:: Record extracts ::

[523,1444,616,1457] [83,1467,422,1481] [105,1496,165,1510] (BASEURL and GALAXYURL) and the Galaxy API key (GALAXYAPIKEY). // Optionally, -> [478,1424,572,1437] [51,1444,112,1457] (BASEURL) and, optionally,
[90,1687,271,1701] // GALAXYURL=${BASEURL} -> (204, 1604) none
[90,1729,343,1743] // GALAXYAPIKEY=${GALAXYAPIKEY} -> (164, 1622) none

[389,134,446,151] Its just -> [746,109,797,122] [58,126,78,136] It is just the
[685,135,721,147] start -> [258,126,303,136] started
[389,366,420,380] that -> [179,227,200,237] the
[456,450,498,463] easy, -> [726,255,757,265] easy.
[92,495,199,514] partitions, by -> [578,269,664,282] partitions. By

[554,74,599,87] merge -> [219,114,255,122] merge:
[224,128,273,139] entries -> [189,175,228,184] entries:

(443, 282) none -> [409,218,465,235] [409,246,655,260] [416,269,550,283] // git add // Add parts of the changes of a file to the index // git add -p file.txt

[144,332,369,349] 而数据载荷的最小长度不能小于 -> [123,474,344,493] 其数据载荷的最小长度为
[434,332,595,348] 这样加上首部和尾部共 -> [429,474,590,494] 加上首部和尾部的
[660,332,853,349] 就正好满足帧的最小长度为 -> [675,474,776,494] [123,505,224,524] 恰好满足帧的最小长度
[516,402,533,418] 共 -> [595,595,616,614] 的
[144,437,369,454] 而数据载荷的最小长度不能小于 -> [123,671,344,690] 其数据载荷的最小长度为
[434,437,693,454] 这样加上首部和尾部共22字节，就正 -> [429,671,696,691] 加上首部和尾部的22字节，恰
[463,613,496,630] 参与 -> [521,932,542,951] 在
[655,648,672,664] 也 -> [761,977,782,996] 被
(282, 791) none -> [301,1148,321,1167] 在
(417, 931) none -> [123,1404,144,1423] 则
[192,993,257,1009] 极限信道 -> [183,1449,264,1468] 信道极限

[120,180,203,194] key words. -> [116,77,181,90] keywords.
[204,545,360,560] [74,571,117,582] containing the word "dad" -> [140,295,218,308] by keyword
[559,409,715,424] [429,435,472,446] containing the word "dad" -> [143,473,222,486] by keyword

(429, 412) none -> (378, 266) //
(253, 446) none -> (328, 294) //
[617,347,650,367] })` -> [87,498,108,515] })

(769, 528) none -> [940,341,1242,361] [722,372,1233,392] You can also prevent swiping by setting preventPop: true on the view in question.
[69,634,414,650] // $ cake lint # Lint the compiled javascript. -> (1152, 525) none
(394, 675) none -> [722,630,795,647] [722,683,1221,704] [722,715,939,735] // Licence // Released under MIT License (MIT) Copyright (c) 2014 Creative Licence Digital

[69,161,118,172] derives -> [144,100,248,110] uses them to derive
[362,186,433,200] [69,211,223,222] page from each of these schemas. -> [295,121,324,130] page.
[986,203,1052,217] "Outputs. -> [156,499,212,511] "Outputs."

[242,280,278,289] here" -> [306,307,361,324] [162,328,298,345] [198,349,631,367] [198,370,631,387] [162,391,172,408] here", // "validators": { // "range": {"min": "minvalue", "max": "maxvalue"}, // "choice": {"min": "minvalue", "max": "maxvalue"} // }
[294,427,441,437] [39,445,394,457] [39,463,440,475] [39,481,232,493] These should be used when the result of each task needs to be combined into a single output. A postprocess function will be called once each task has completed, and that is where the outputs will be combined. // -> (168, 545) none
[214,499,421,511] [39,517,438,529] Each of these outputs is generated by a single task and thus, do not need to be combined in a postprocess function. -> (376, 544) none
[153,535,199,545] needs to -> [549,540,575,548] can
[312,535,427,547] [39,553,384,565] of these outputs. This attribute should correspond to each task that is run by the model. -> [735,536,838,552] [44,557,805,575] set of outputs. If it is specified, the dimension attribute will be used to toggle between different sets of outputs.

:::

Directions
From the entries above, work out how many lines include "GALAXYAPIKEY"; the number is the only answer wanted.

Task solution
2